All of the records below must be reproduced exactly, minus any pictures.

··· Extracted material ···

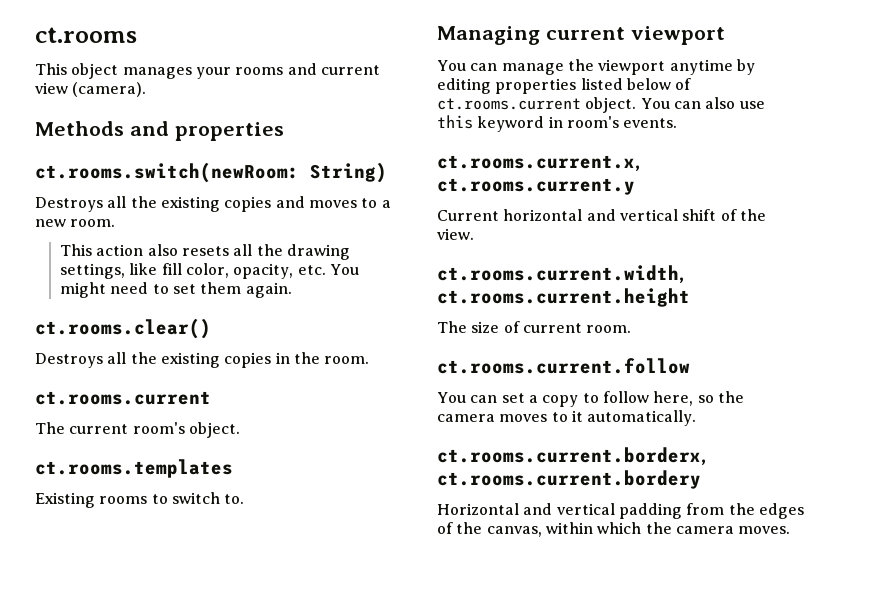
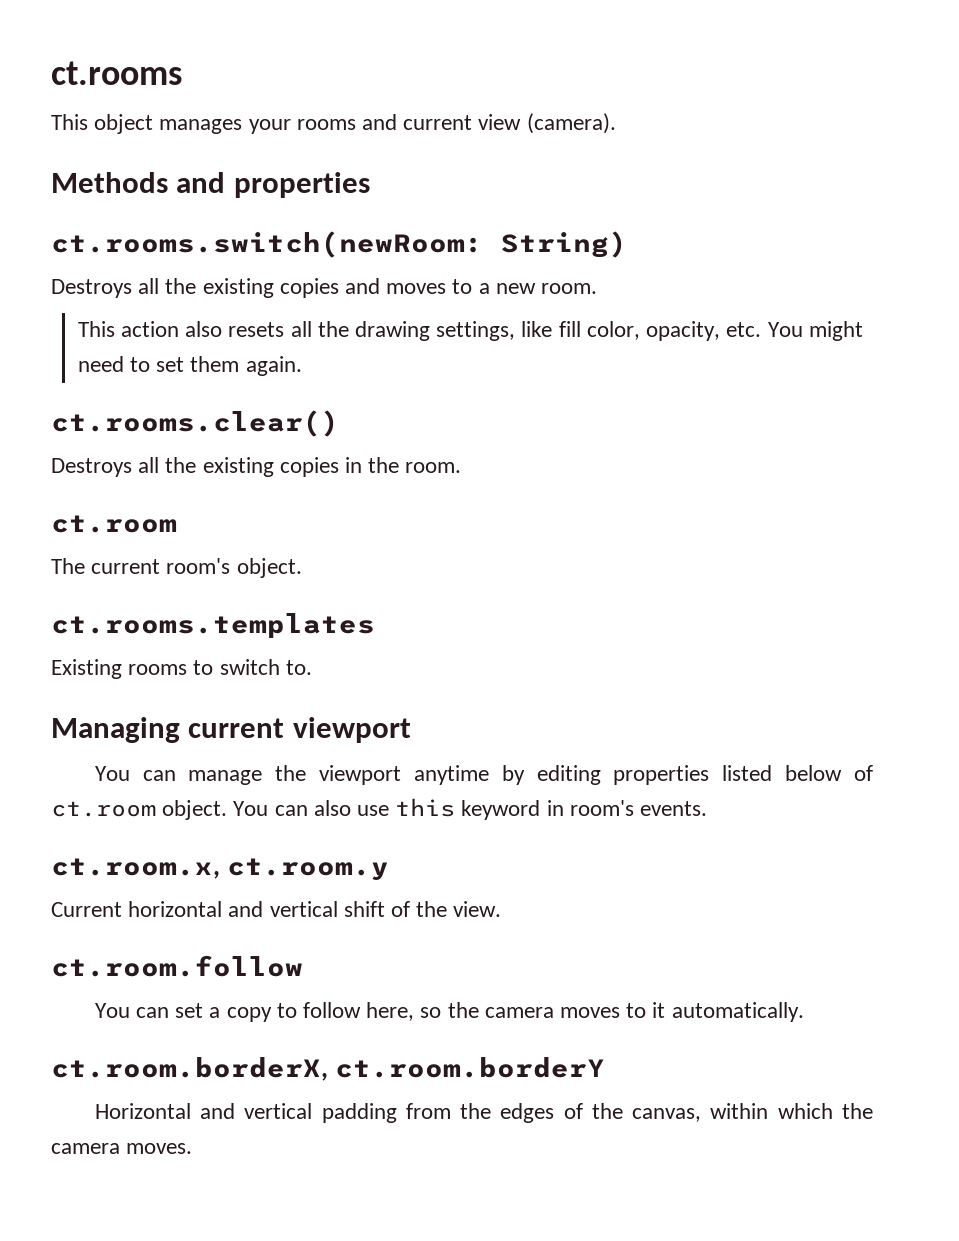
[35,391,211,405] ct.rooms.current -> [51,515,177,533] ct.room
[437,98,581,110] ct.rooms.current -> [51,801,156,817] ct.room
[437,155,640,171] [437,178,635,195] ct.rooms.current.x, ct.rooms.current.y -> [51,858,390,881] ct.room.x, ct.room.y
[437,265,684,283] [437,288,690,307] [437,321,632,333] [437,358,690,374] ct.rooms.current.width, ct.rooms.current.height // The size of current room. // ct.rooms.current.follow -> [51,955,303,977] ct.room.follow
[437,447,706,465] [437,470,701,489] ct.rooms.current.borderx, ct.rooms.current.bordery -> [51,1057,606,1081] ct.room.borderX, ct.room.borderY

···

§ Expected output:
[35,391,211,405] ct.rooms.current -> [51,515,177,533] ct.room
[437,98,581,110] ct.rooms.current -> [51,801,156,817] ct.room
[437,155,640,171] [437,178,635,195] ct.rooms.current.x, ct.rooms.current.y -> [51,858,390,881] ct.room.x, ct.room.y
[437,265,684,283] [437,288,690,307] [437,321,632,333] [437,358,690,374] ct.rooms.current.width, ct.rooms.current.height // The size of current room. // ct.rooms.current.follow -> [51,955,303,977] ct.room.follow
[437,447,706,465] [437,470,701,489] ct.rooms.current.borderx, ct.rooms.current.bordery -> [51,1057,606,1081] ct.room.borderX, ct.room.borderY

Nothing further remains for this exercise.